O presidente do Senado e do Congresso Nacional, Rodrigo Pacheco, encerra seu segundo mandato à frente do Legislativo e conversou com jornalistas na manhã deste sábado, 1º de fevereiro, antes de abrir a sessão de plenário que escolherá o novo presidente do Senado.
O parlamentar mineiro assumiu a presidência do Senado pela primeira vez em 2021, durante a gestão do ex-presidente Jair Bolsonaro, e foi reconduzido ao cargo em 2023. Ambos os mandatos foram impulsionados pelo aliado Davi Alcolumbre, favorito para lhe suceder no mesmo cargo.
“Eu considero que o que deve mais nos orgulhar nesses quatro anos, a todos nós do Senado, é a defesa que o Senado fez da democracia no Brasil. A defesa da democracia foi uma tônica que fez com que o Senado se unisse em um momento de negacionismo, de ataques antidemocráticos, de negação à obviedade de que a democracia deve ser garantida no Brasil”, disse Rodrigo Pacheco.
“Esse é um legado de todos os senadores. O Senado de fato não se furtou de poder garantir que nós tivéssemos respeito às instituições, busca de harmonia e separação harmônica entre os poderes”, assegurou o presidente que deixa o comando do Senado.
“Mais do que nunca, em momentos de certo obscurantismo, de muito negacionismo, momentos até estranhos que estamos vivendo no mundo, é muito importante que a política e a sociedade se unam nesse enfrentamento à antidemocracia”, disse o Senador mineiro.

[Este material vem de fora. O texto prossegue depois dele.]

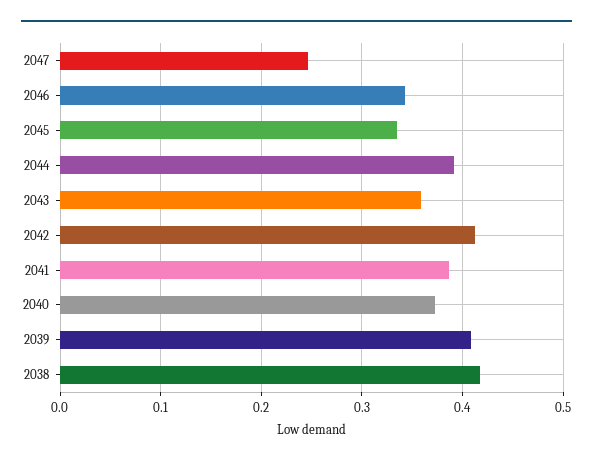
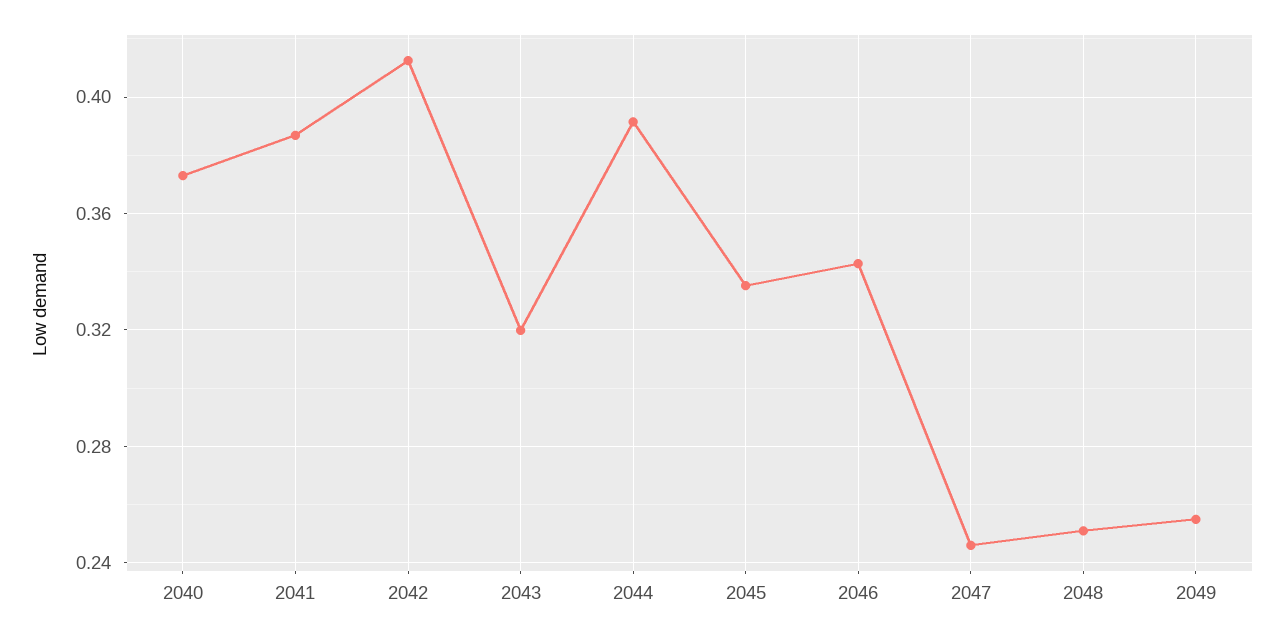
2043: 0.36 -> 0.32
2039: 0.41 -> none
2038: 0.42 -> none
2048: none -> 0.25
2049: none -> 0.255

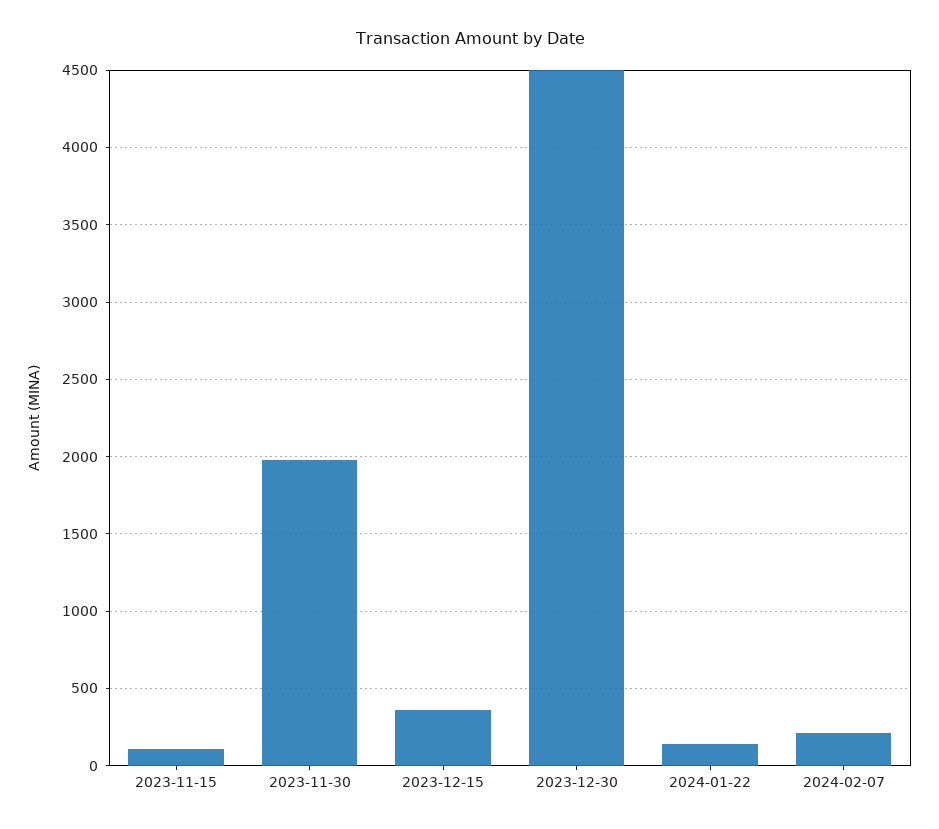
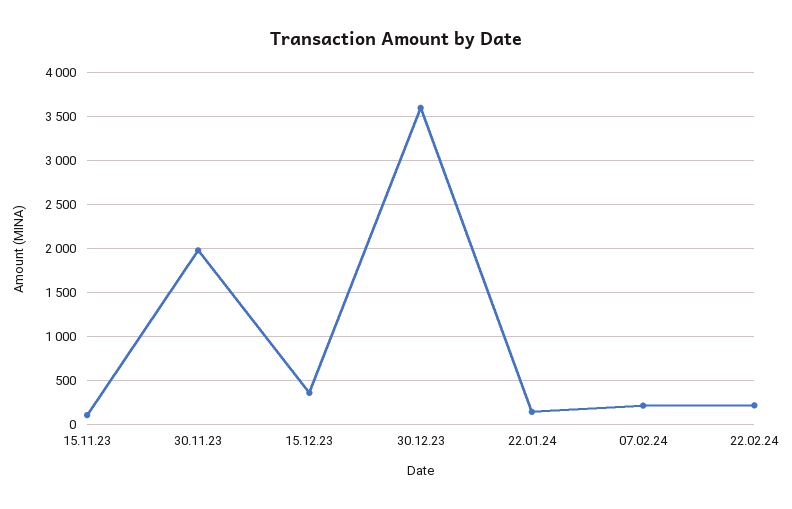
2023-12-30: 4500 -> 3600
22.02.24: none -> 200

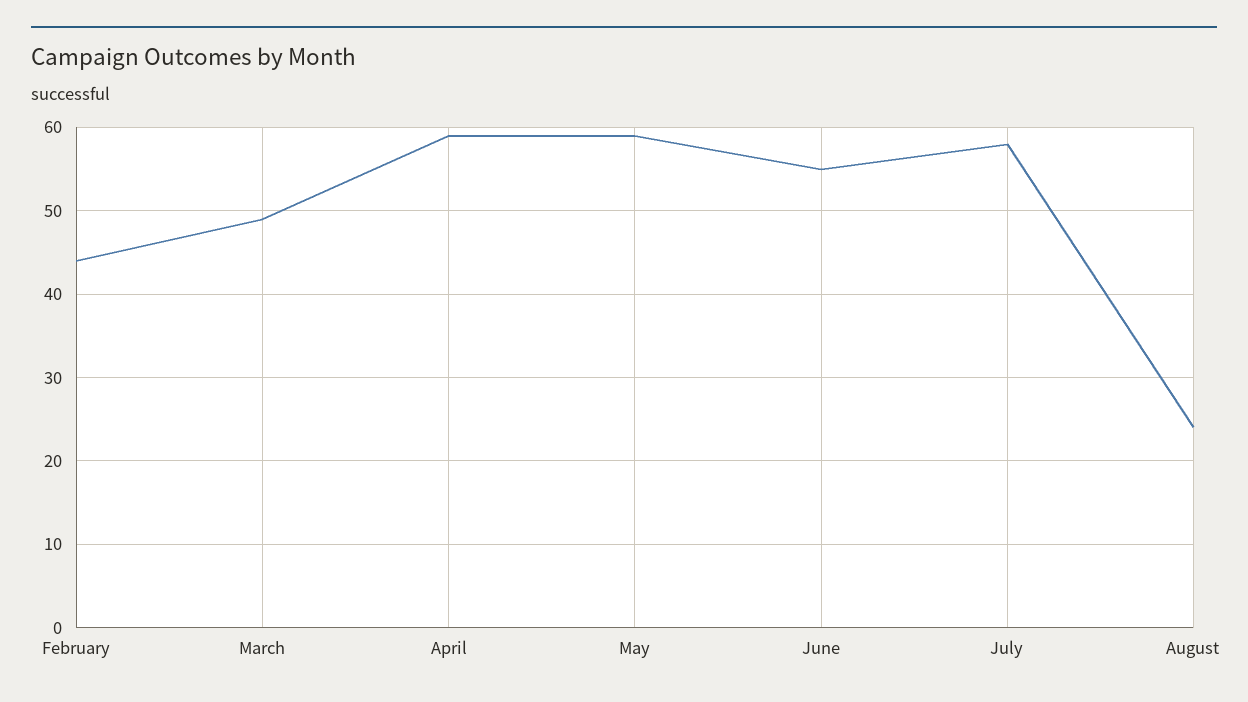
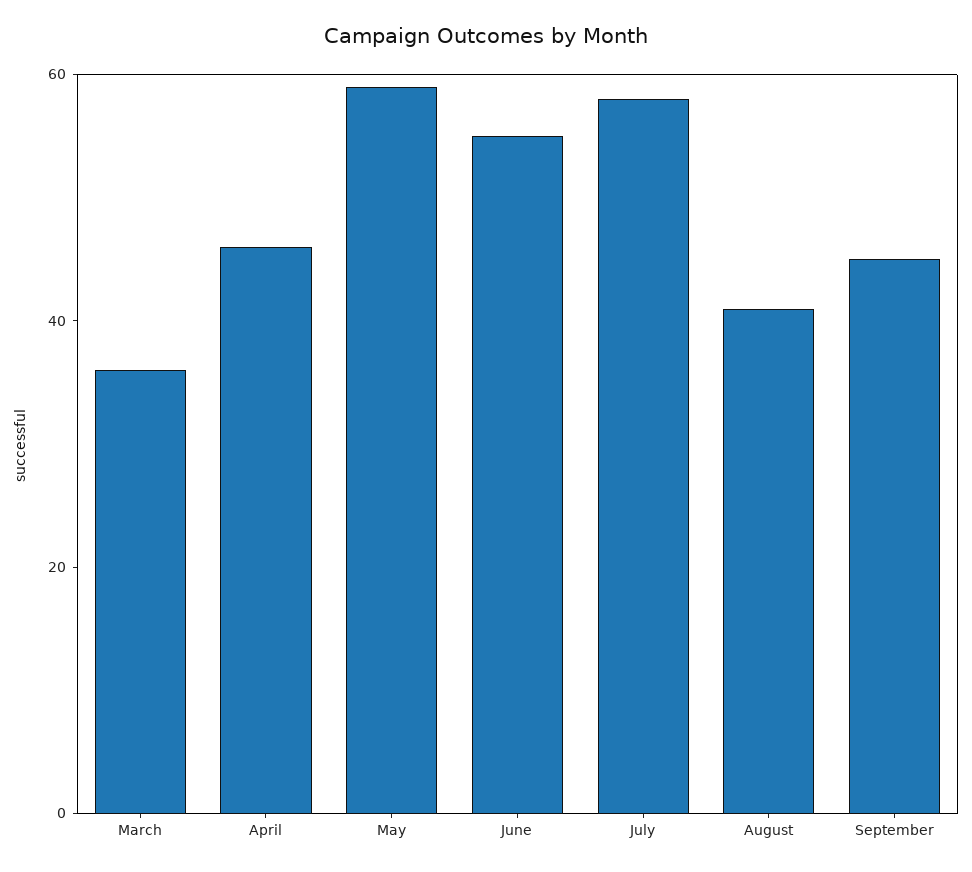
February: 44 -> none
March: 49 -> 35
April: 59 -> 45
August: 24 -> 40
September: none -> 45

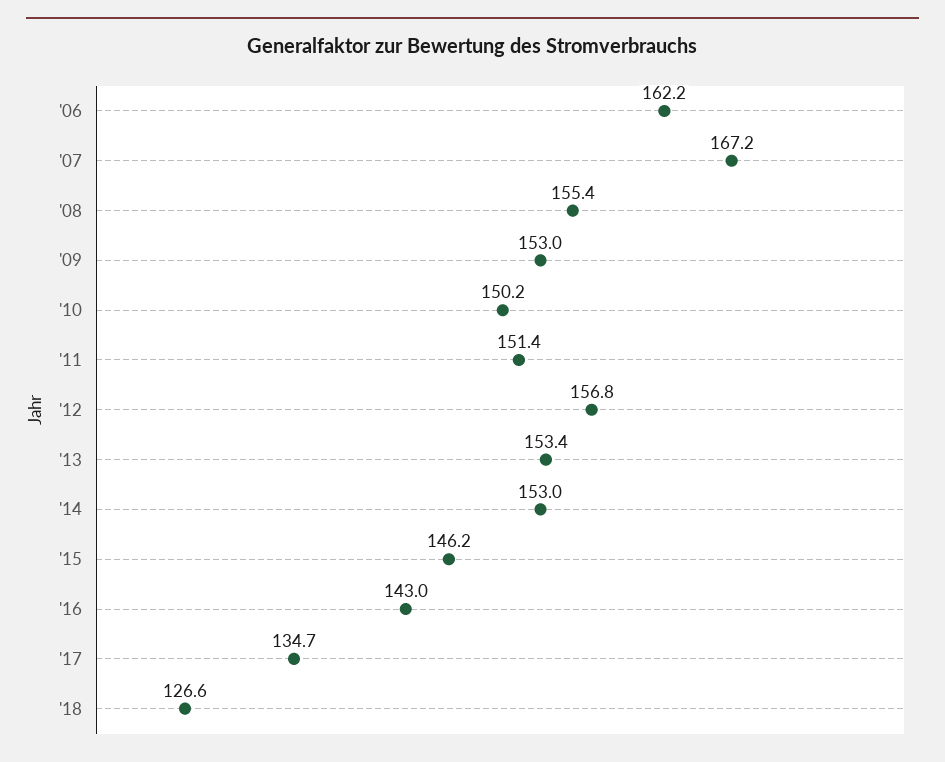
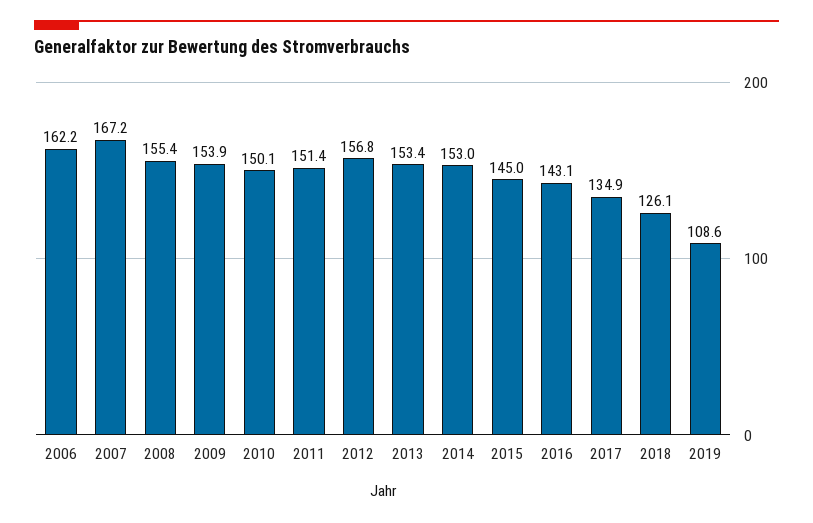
'09: 153 -> 153.9
'10: 150.2 -> 150.1
'15: 146.2 -> 145
'16: 143 -> 143.1
'17: 134.7 -> 134.9
'18: 126.6 -> 126.1
2019: none -> 108.6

Pacheco também agradeceu, “apesar das divergências”, ao presidente da Câmara, Arthur Lira. “Quero fazer um agradecimento à nossa Casa irmã, a Câmara dos Deputados, na pessoa do seu presidente Arthur Lira. A despeito das divergências, que são absolutamente normais na democracia, o trato foi sempre muito respeitoso e cordial. E conseguimos entregar em conjunto diversos marcos legislativos de interesse do país”, declarou.
Pacheco agradeceu aos poderes Executivo e Judiciário e aos servidores do próprio Congresso, além de elogiar o trabalho dos colegas de parlamento.
O senador também agradeceu o trabalho da imprensa profissional no período em que presidiu o Senado Federal. “De minha parte, um reconhecimento muito verdadeiro sobre a importância do papel da imprensa no Brasil, sobretudo em momentos em que se exige a boa informação e a apuração da verdade sobre fatos. Em tempos de fake news, de descompromisso de veiculação de informação pelas redes sociais, nunca foi tão importante uma imprensa livre, profissional, cujo trabalho deve também ser reconhecido por todas as instituições”.
Pacheco chegou ao Senado em 2018 e ocupará o cargo até o fim de 2026. Antes, exerceu um mandato como deputado federal e foi presidente da Comissão de Constituição e Justiça (CCJ) da Câmara.